Polymorphisms of the base excision repair gene APE1 may be associated with an increased risk for developing prostate cancer. In other cancer types, altered APE1 protein expression is a candidate ...prognostic marker. Using immunohistochemistry, we thus analyzed APE1 expression in 9763 prostate cancers in a tissue microarray (TMA) with attached clinical and molecular data. The comparison with normal prostate tissue revealed an upregulation of APE1 in cancer samples. APE1 immunostaining was considered weak in 20.2%, moderate in 36.7%, and strong in 33.4% of cancers.
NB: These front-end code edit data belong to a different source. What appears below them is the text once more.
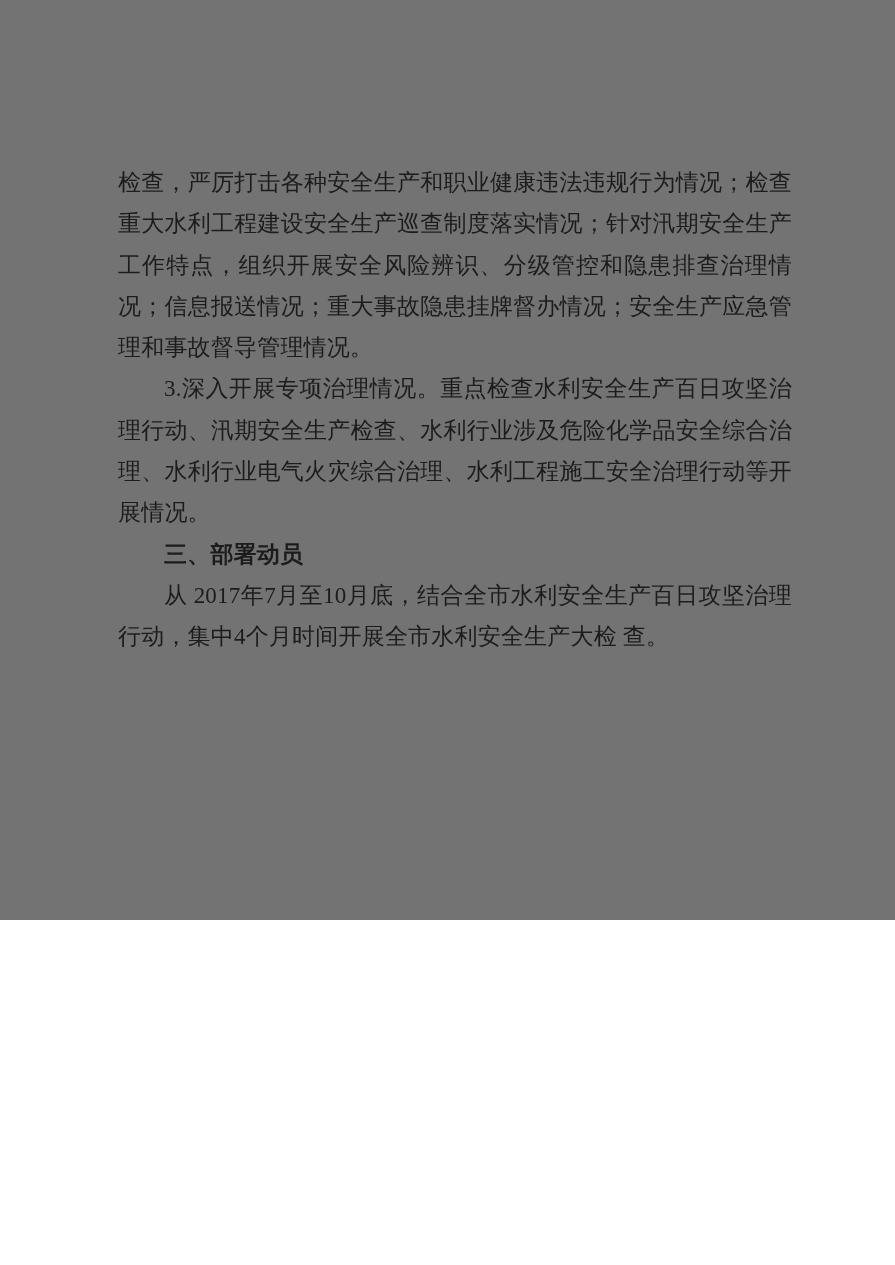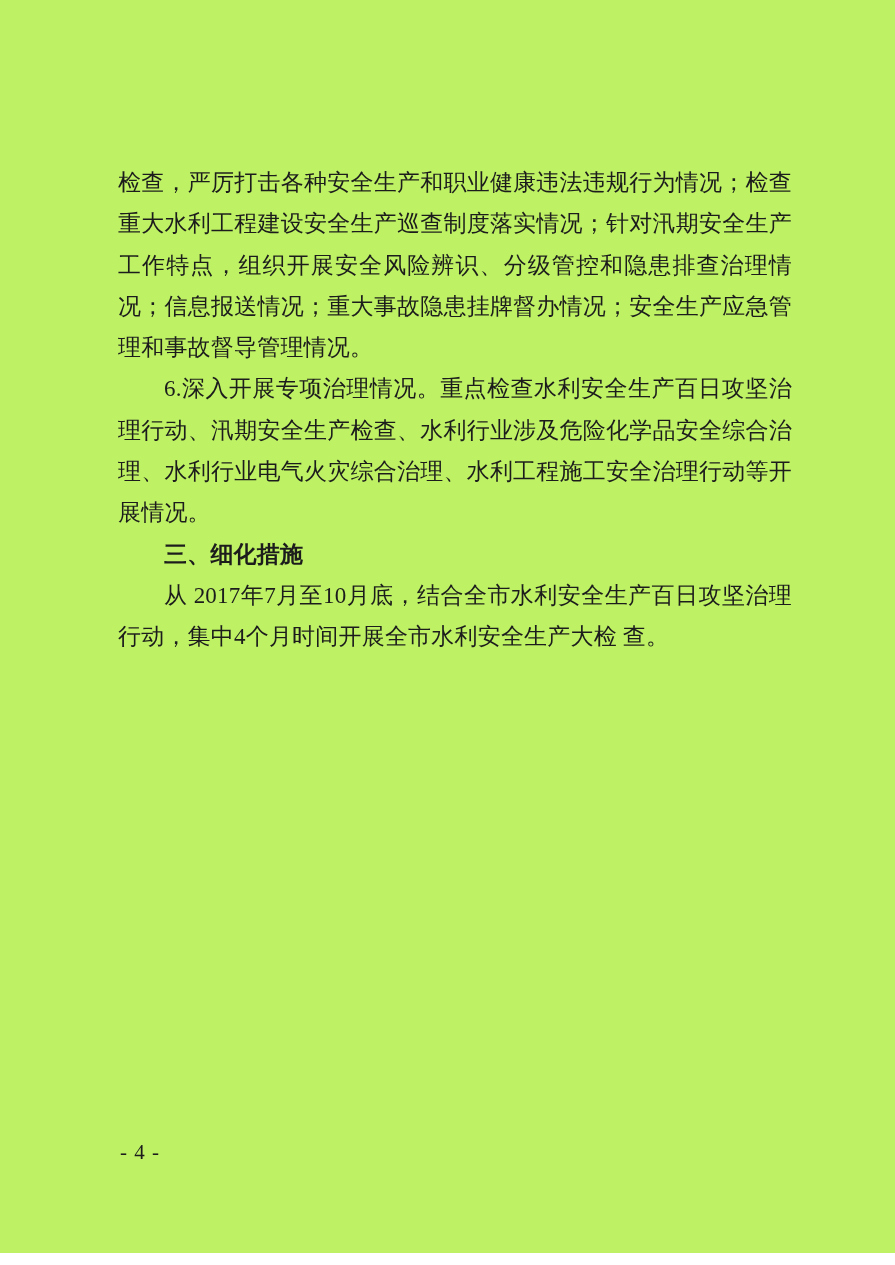--- a/index.html
+++ b/index.html
@@ -3,22 +3,22 @@
 <meta charset="utf-8">
 <style>
   html, body {
     margin: 0;
     padding: 0;
     background: #ffffff;
   }
   .page {
     position: relative;
     width: 895px;
-    height: 1253px;
-    background: #bef264;
+    height: 920px;
+    background: #737373;
     overflow: hidden;
     color: #1c1c1c;
     font-family: "Liberation Serif", "DejaVu Serif", serif;
   }
   .content {
     position: absolute;
     left: 118px;
     top: 162px;
     width: 674px;
   }
@@ -49,18 +49,18 @@
     color: #1c1c1c;
     font-family: "Liberation Serif", "DejaVu Serif", serif;
   }
 </style>
 </head>
 <body>
 
 <div class="page">
   <div class="content">
     <p class="para">检查，严厉打击各种安全生产和职业健康违法违规行为情况；检查重大水利工程建设安全生产巡查制度落实情况；针对汛期安全生产工作特点，组织开展安全风险辨识、分级管控和隐患排查治理情况；信息报送情况；重大事故隐患挂牌督办情况；安全生产应急管理和事故督导管理情况。</p>
-    <p class="para indent">6.深入开展专项治理情况。重点检查水利安全生产百日攻坚治理行动、汛期安全生产检查、水利行业涉及危险化学品安全综合治理、水利行业电气火灾综合治理、水利工程施工安全治理行动等开展情况。</p>
-    <p class="para indent heading">三、细化措施</p>
+    <p class="para indent">3.深入开展专项治理情况。重点检查水利安全生产百日攻坚治理行动、汛期安全生产检查、水利行业涉及危险化学品安全综合治理、水利行业电气火灾综合治理、水利工程施工安全治理行动等开展情况。</p>
+    <p class="para indent heading">三、部署动员</p>
     <p class="para indent">从 2017年7月至10月底，结合全市水利安全生产百日攻坚治理行动，集中4个月时间开展全市水利安全生产大检 查。</p>
   </div>
   <div class="footer">- 4 -</div>
 </div>
 
 </body></html>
Strong APE1 expression was markedly more frequent in prostate cancers harboring the TMPRSS2:ERG fusion (52.9%) than in ERG‐negative cancers (19.1%, P < 0.0001). Significant associations with Gleason grade, tumor stage, tumor grade, and early biochemical recurrence (P < 0.0001 each) were largely limited to ERG‐negative tumors. Multivariable analysis revealed that the prognostic value of APE1 upregulation in ERG‐negative prostate cancers was independent from established histopathological and clinical parameters. In conclusion, the results of our study demonstrate that APE1 overexpression is an independent prognostic marker, but exclusively in ERG‐negative prostate cancers.